Obama in queste ore è deciso a non commettere tre errori dei suoi predecessori. Il primo precedente che ossessiona Obama, ovviamente, è l’arroganza imperiale di George W. Bush che sfociò nel disastro iracheno. Obama quand’era giovane senatore dell’Illinois si oppose alla guerra, e quella scelta gli conquistò molti favori della base democratica nella corsa alla nomination contro Hillary Clinton (2008). Obama ha promesso entro
la fine di questa settimana le prove che l’attacco chimico contro la popolazione civile è stato perpetrato dalle forze di Assad: sa che dovranno essere ben più convincenti delle “prove” sulle armi di distruzione di massa di Saddam Hussein che Bush (attraverso Colin Powell) presentò all’Onu per giustificare la guerra del 2003. Altro errore da evitare è l’unilateralismo, donde l’importanza di costruire una coalizione quanto più vasta possibile, che presenti l’intervento militare come una difesa della legalità, contro una gravissima violazione delle leggi internazionali. In queste ore Obama
sta appunto edificando la legittimità, a cominciare dalla Nato e dalla Lega araba.
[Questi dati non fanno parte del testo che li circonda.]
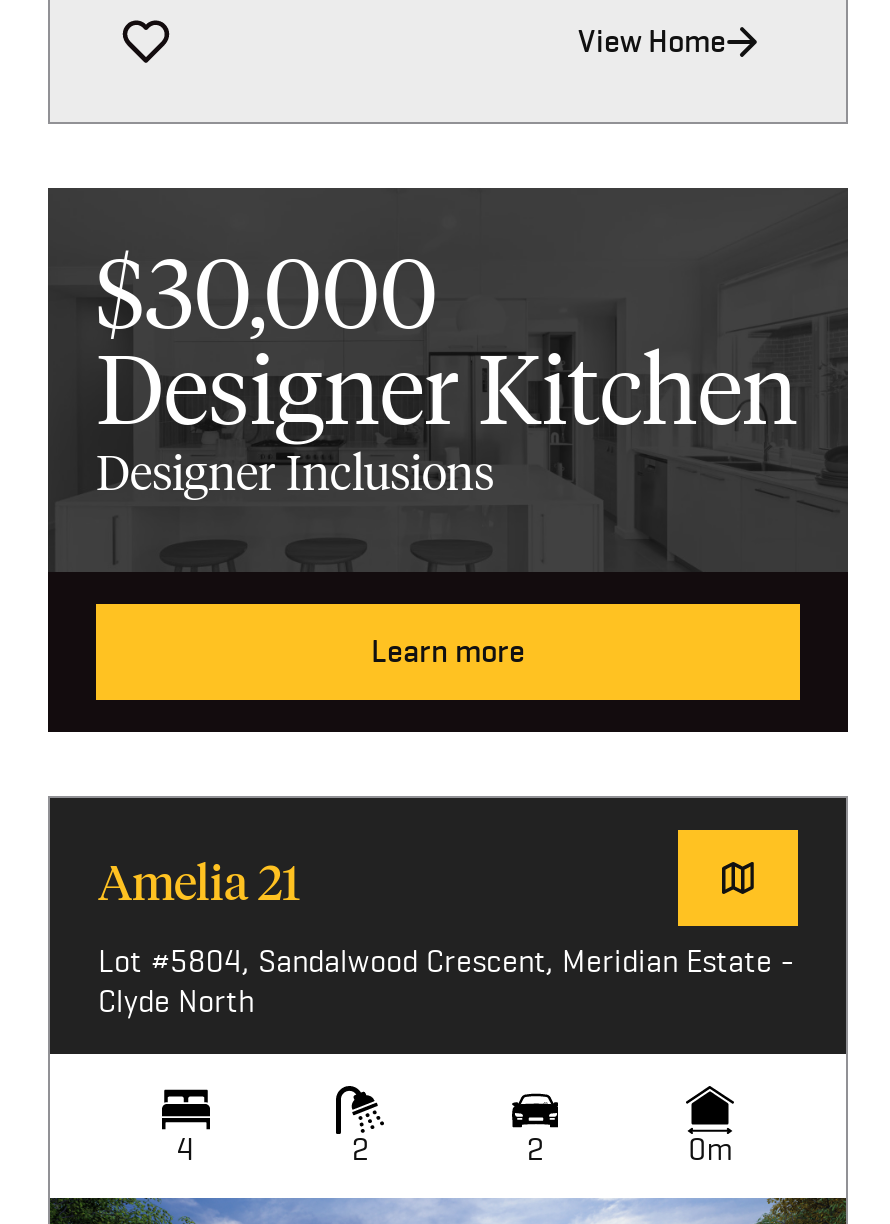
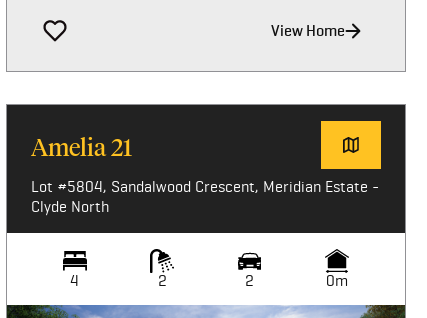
- [image]
- $30,000
- Designer Kitchen
- Designer Inclusions

- Learn more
Con un messaggio preciso: quella che sta per iniziare non è una guerra, è un’operazione limitata, un castigo esemplare, non l’inizio di un’escalation. Obama vuole passare alla storia come il presidente che ha disimpegnato l’America da due guerre (Iraq e ben presto Afghanistan), non vuole cominciarne una terza.
Secondo errore da evitare è quello che commise Ronald Reagan nel 1986 quando lanciò un blitz contro Gheddafi, per punirlo di alcuni attentati terroristici
(e scoraggiarlo dalle sue ambizioni nucleari). Ma lasciò trapelare che l’intenzione vera del bombardamento aereo sulla Libia era l’uccisione di Gheddafi stesso. Obiettivo fallito. Obama ha istruito i suoi consiglieri perché siano chiari su questo punto: l’attacco alla Siria non avrà come obiettivo il cambio di regime, né l’eliminazione di Assad, che vanno perseguiti con mezzi politici.
Terzo errore da evitare è il “mission creep”, ovvero lo slittamento progressivo degli obiettivi di una missione: sindrome che colpì il presidente democratico John Kennedy in Vietnam. C’è sempre il rischio, per esempio, che una risposta di Assad contro le forze Usa scateni un’escalation di reazioni e controreazioni. Resta utile invece il precedente di Bill Clinton in Kosovo (1999): fece giurisprudenza per il “dovere d’ingerenza umanitaria”. E fu anche l’inizio della fine per Milosevic.
Tra i presidenti democratici Obama non cessa di ricordare anche Jimmy Carter. L’unico leader Usa, da 70 anni in qua, a non avere scatenato una sola guerra. Eppure per gli americani Carter rimane un perdente, associato a un disastro in politica estera: la crisi degli ostaggi nell’ambasciata Usa di Teheran. L’Iran, appunto: la vera ragione per cui Obama non può permettere che Assad la faccia franca anche stavolta.